Ultimately, the best overall sleep posture is one that promotes a balanced spine and proper alignment. There are three common sleeping positions; side, back and stomach sleeping. Back and side sleeping can achieve the required spinal alignment to avoid injury, the development of conditions and other complications by adjusting pillow posture. Stomach sleeping is considered to be one of the least recommended sleeping postures because it places unnecessary pressure over the spine and proper pillow posture cannot be used. Over time, sleeping on your stomach can cause damage to your spine and its supportive structures.

The way your head and neck are positioned relative to the rest of your body is important. During sleep, the forehead, nose, chin, and neck should be lined up straight with the rest of the spine to ensure its natural alignment. When an individual starts feeling neck or back pain after waking up from a long night of rest, it’s time to assess their spine health. As a matter of fact, about 80% of the American population has never received spinal X-rays to evaluate the condition of their spinal structure.

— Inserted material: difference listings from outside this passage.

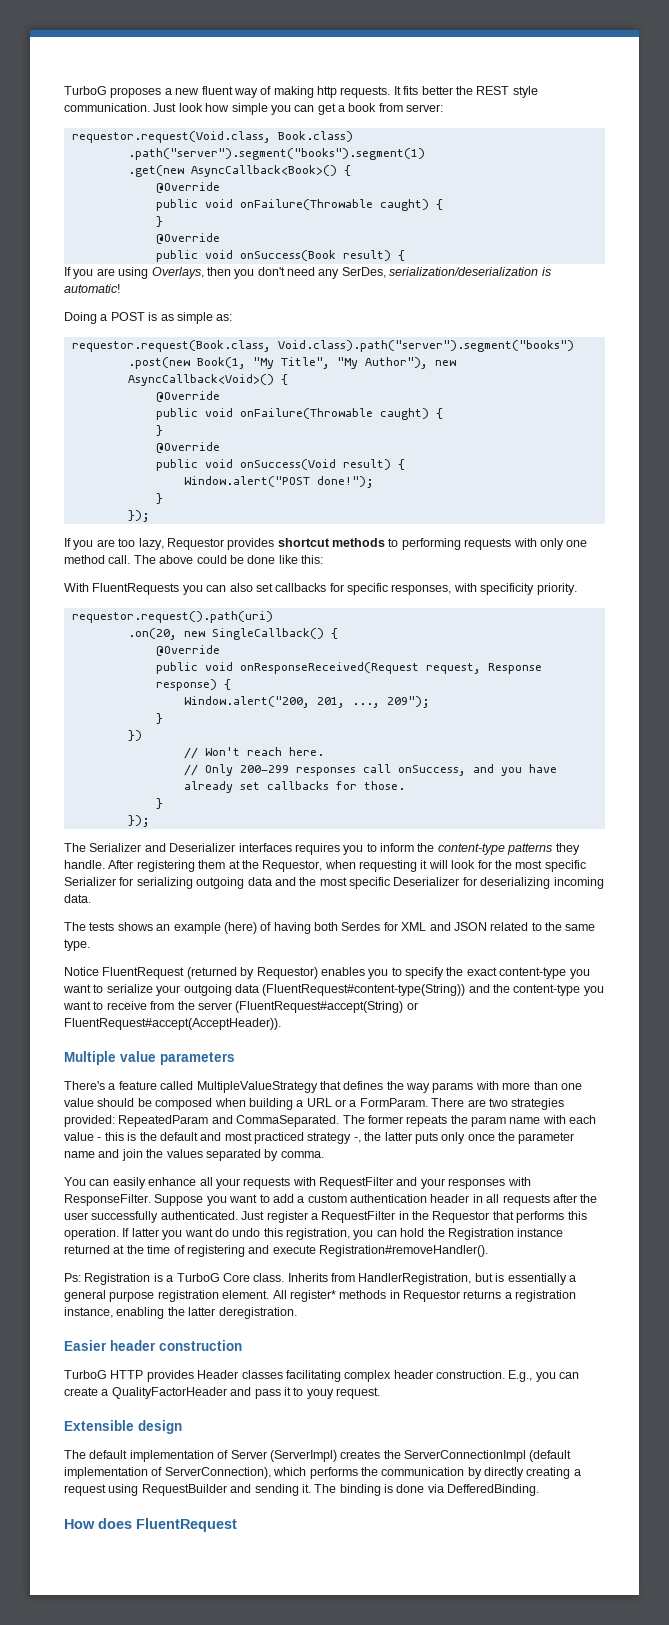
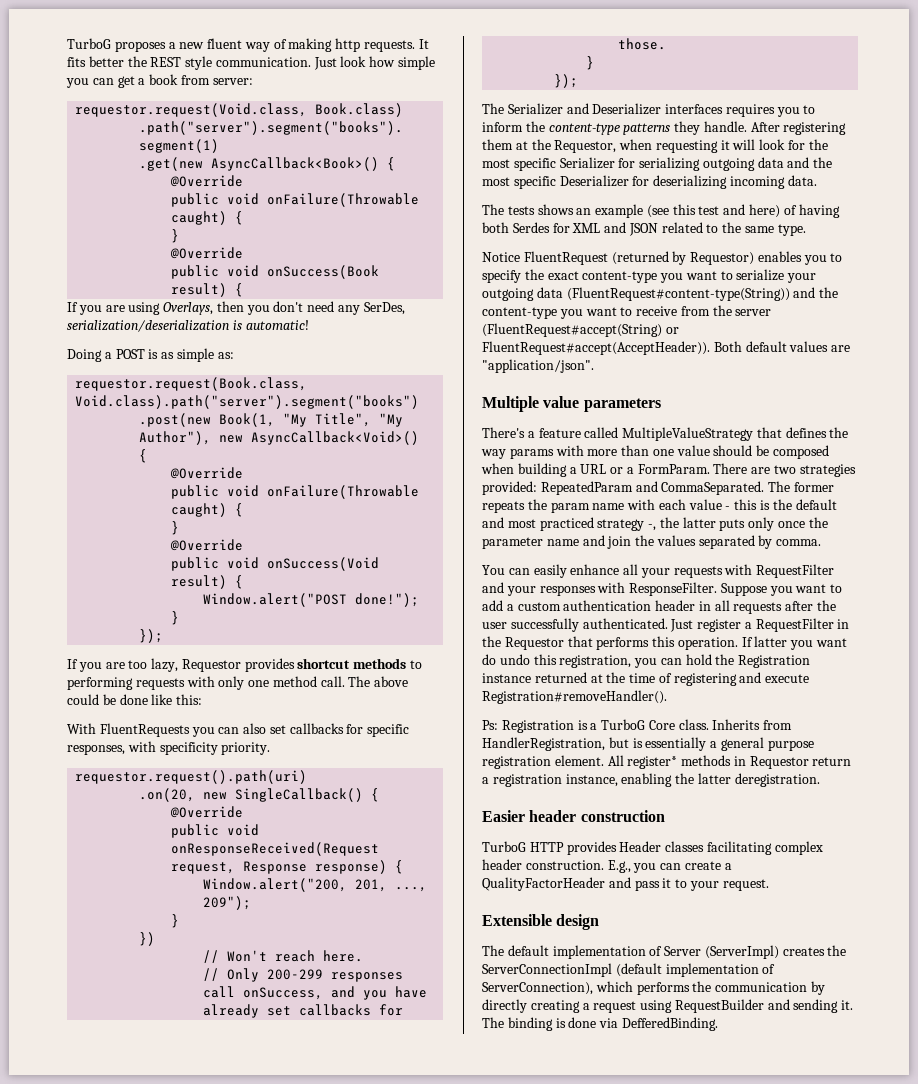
[223,922,257,934] (here) -> [646,204,781,218] (see this test and here)
(281, 1024) none -> [713,341,851,352] [482,359,594,373] Both default values are "application/json".
[463,1290,502,1299] returns -> [812,757,852,766] return
[306,1389,334,1399] youy -> [689,881,719,891] your
[64,1518,237,1532] // How does FluentRequest -> (718, 1024) none

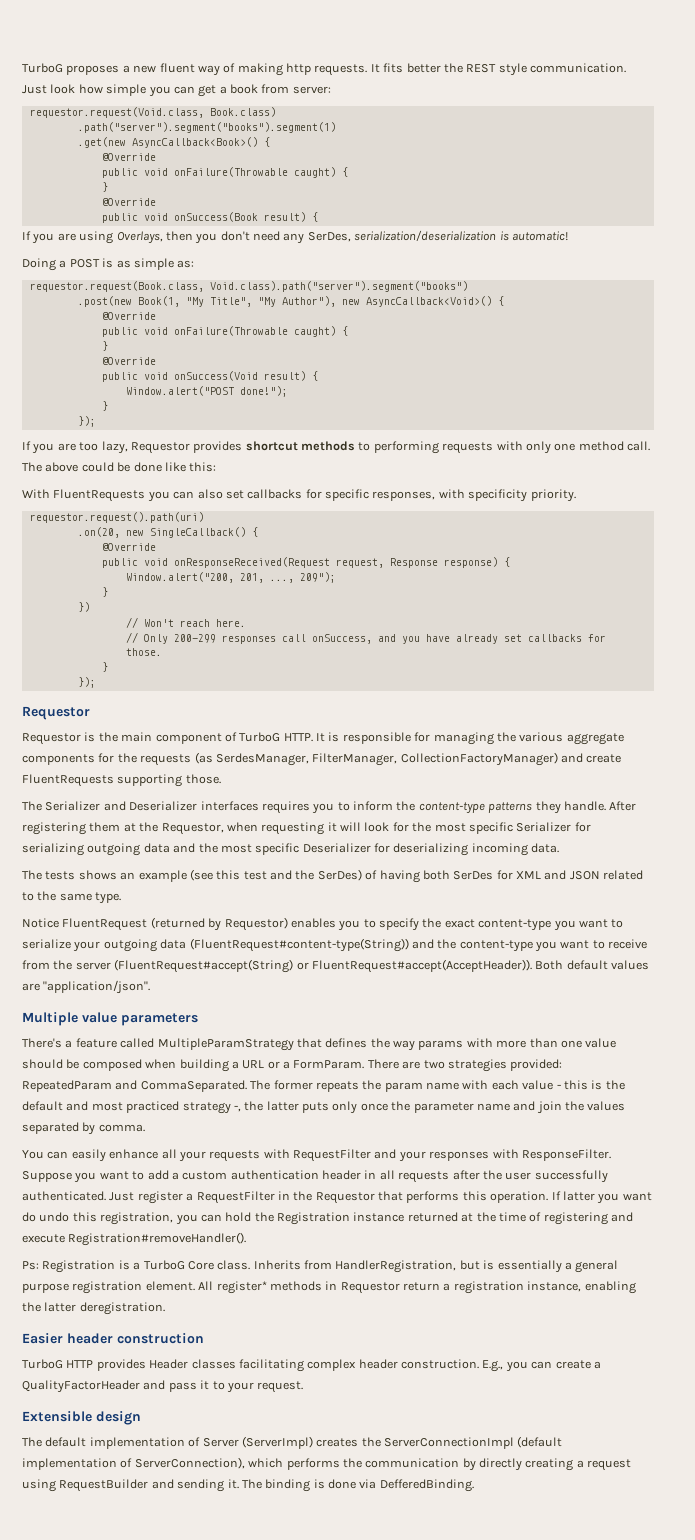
(579, 81) none -> [22,706,90,720] [22,732,624,745] [22,752,622,766] [22,774,221,787] // Requestor // Requestor is the main component of TurboG HTTP. It is responsible for managing the various aggregate components for the requests (as SerdesManager, FilterManager, CollectionFactoryManager) and create FluentRequests supporting those.
[749,204,781,218] here) -> [295,869,362,881] the SerDes)
[512,222,550,233] Serdes -> [453,871,494,880] SerDes
[622,427,754,441] MultipleValueStrategy -> [157,1038,294,1051] MultipleParamStrategy

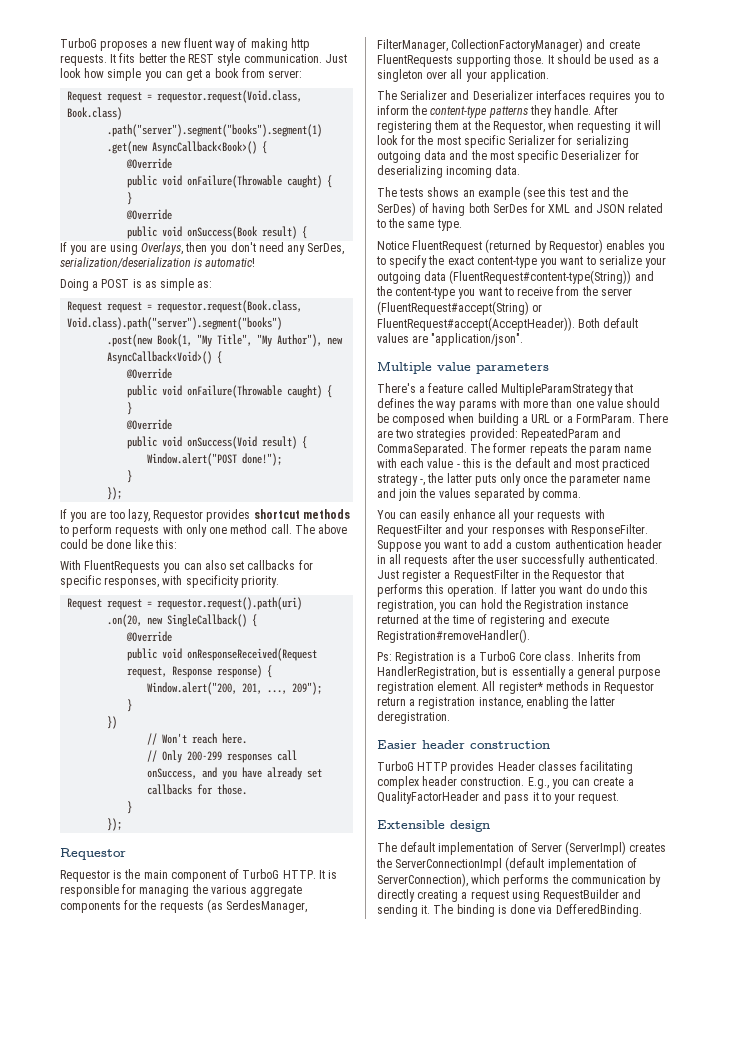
(331, 90) none -> [67,91,153,103] Request request =
(195, 264) none -> [67,301,153,313] Request request =
[373,441,439,454] performing -> [72,524,113,537] perform
(576, 495) none -> [67,598,153,610] Request request =
(221, 779) none -> [547,54,659,64] [377,69,549,82] It should be used as a singleton over all your application.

People need to seek medical attention after experiencing symptoms of pain and discomfort to diagnose any possible injuries or underlying conditions as early as possible in order to make the necessary lifestyle changes, such as adjusting their pillow posture, to make a difference. Sleeping with your head tilted or twisted all night can cause substantial damage over time if not corrected, that’s why it’s important to always practice good pillow posture and know the shape of your spine early to prevent further complications.